Le vintage c’est pas qu’une question de fringues mais aussi d’état d’esprit. Une collection blu-ray consacrée au cinéma français né sous Giscard ravive une pertinence sociologique.
Il est toujours bon de rappeler que le cinéma français n’est finalement qu’une question de tendances. Depuis toujours, cette production s’est imprégnée de l’air du temps, créant des périodes ou des règnes temporaires pour certains registres. Pour autant, il est nécéssaire d’avoir un certain recul pour pouvoir l’analyser, la définir pleinement, dans son aspect structurel ou sociologique. A ce titre, il manquait un regard en coupe sur le cinéma français des années 70. Peut être parce que c’est un moment bien plus singulier qu’il n’y paraît, coincé entre une stabilisation des entrées après deux décennies en baisse constante et la fronde organisée par les réalisateurs de la Nouvelle Vague contre un cinéma grand public pépère engoncé dans ses formules. Mais plus encore par ce besoin de remettre les pendules à l’heure de Mai 68 et ses envies de libertés de ton comme d’expression. Cinquante ans plus tard, une collection de Blu-Ray, Nos années 70 s’attelle à cet état des lieux.
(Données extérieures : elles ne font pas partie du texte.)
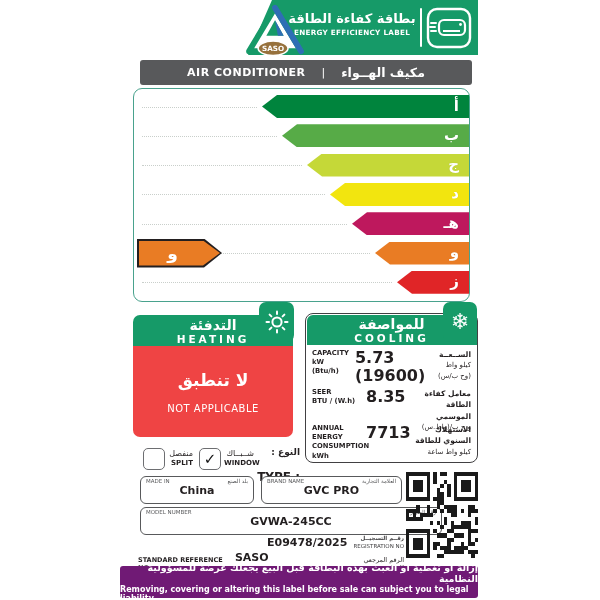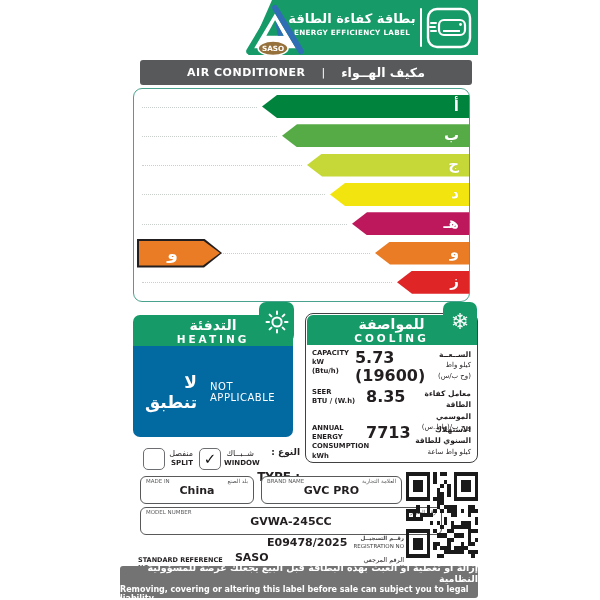--- a/index.html
+++ b/index.html
@@ -43,22 +43,22 @@
 
   
   .sec-head{background:#169a68;color:#fff;display:flex;flex-direction:column;
     align-items:center;justify-content:center;border-radius:7px 7px 0 0;}
   .sec-ar{font-size:14px;font-weight:bold;direction:rtl;}
   .sec-en{font-size:10.5px;font-weight:bold;letter-spacing:3px;margin-top:0;}
   .icon-tab{background:#169a68;border-radius:7px;display:flex;align-items:center;justify-content:center;}
 
   .heat-head{left:133px;top:315px;width:160px;height:31px;}
   .heat-tab{left:259px;top:302px;width:35px;height:40px;z-index:2;}
-  .heat-body{left:133px;top:346px;width:160px;height:91px;background:#0369a1;
-    border-radius:0 0 7px 7px;display:flex;flex-direction:row;align-items:center;justify-content:center;gap:13px;}
+  .heat-body{left:133px;top:346px;width:160px;height:91px;background:#ef4444;
+    border-radius:0 0 7px 7px;display:flex;flex-direction:column;align-items:center;justify-content:center;gap:13px;}
   .heat-na-ar{color:#fff;font-weight:bold;font-size:17px;direction:rtl;letter-spacing:1px;}
   .heat-na-en{color:#fff;font-size:10px;letter-spacing:.5px;}
 
   .cool-box{left:305px;top:313px;width:173px;height:150px;border:1.6px solid #414042;border-radius:8px;background:#fff;}
   .cool-head{left:306.5px;top:314.5px;width:170px;height:30px;border-radius:6px 6px 0 0;}
   .cool-tab{left:443px;top:302px;width:34px;height:40px;z-index:2;}
   .snow-glyph{color:#fff;font-size:22px;line-height:1;}
   .cool-row{position:absolute;left:308px;width:167px;display:flex;justify-content:space-between;padding:0 4px;}
   .cr-en{font-size:6.8px;font-weight:bold;color:#231f20;line-height:1.35;width:52px;}
   .cr-val{font-size:16px;font-weight:bold;color:#231f20;line-height:1.15;text-align:left;flex:1;padding-left:2px;}
@@ -84,21 +84,21 @@
   .reg-val{font-size:11px;font-weight:bold;color:#231f20;}
   .reg-labels{text-align:right;font-size:5.5px;color:#414042;line-height:1.4;}
   .std-row{left:138px;top:551px;width:266px;display:flex;align-items:center;justify-content:space-between;}
   .std-en{font-size:6.5px;font-weight:bold;color:#231f20;}
   .std-val{font-size:11px;font-weight:bold;color:#231f20;}
   .std-ar{font-size:6.5px;color:#231f20;direction:rtl;}
 
   .qr{left:406px;top:472px;width:72px;height:86px;}
 
   
-  .footer{left:120px;top:566px;width:358px;height:32px;background:#737373;border-radius:3px;
+  .footer{left:120px;top:566px;width:358px;height:32px;background:#701a75;border-radius:3px;
     display:flex;flex-direction:column;align-items:flex-end;justify-content:center;color:#fff;}
   .f-ar{font-size:9.5px;font-weight:bold;direction:rtl;}
   .f-en{font-size:8px;font-weight:bold;margin-top:1px;}
 </style>
 </head>
 <body>
 
 <div id="canvas">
Une manière de faire l’histoire à l’envers ?
Ou plutôt de remettre les choses dans le bon sens. La première salve de cette collection assemble autant des grands succès populaires d’alors comme Je sais rien mais je dirais tout de sérieux bides comme Calmos ou des films plus marginaux comme Défense de savoir,pour rappeler à quel point le cinéma français mainstream de cette décennie avait décidé de s’aventurer sur de libertaires chemins de traverse tout en reflétant les mutations sociales de l’époque. Ainsi derrière des gags purement burlesques, Pierre Richard pointait du doigt les empire familiaux capitalistes tandis que Bertrand Blier prenait au pied de la terre la guerre des sexes pour en faire un check-up gouailleur de la masculinité, d’une franchise inimaginable aujourd’hui. Plus étonnant encore, le soin apporté aux bonus de ces Blu-ray exhumant des archives télé, très loin de la vacuité actuelle virant à des éléments de langage promotionnels. Le tout racontant autant la France d’alors, dans ses questionnements et ses contradictions, pour un étonnant coup d’oeil dans le rétro, que ce soit en mettant en avant le fonds socio-politique de films cultes et en réhabilitant des perles méconnues (on recommande chaudement dans la seconde salve à venir La vieille fille et L’ordinateur des pompes funèbres) mais surtout quand,
sans jamais vouloir s’enfermer dans une posture réac façon «c’était mieux avant », cette collection pousse le cinéma mainstream d’aujourd’hui à s’interroger sur ce qu’il a perdu, en méprisant les conversations de comptoir, auxquelles participait pleinement cette production des années 70 en parlant directement aux gens, pour devenir un café du commerce de l’entre-soi.
Nos années 70. Première salve disponible depuis septembre. 2ème à paraître début décembre. StudioCanal.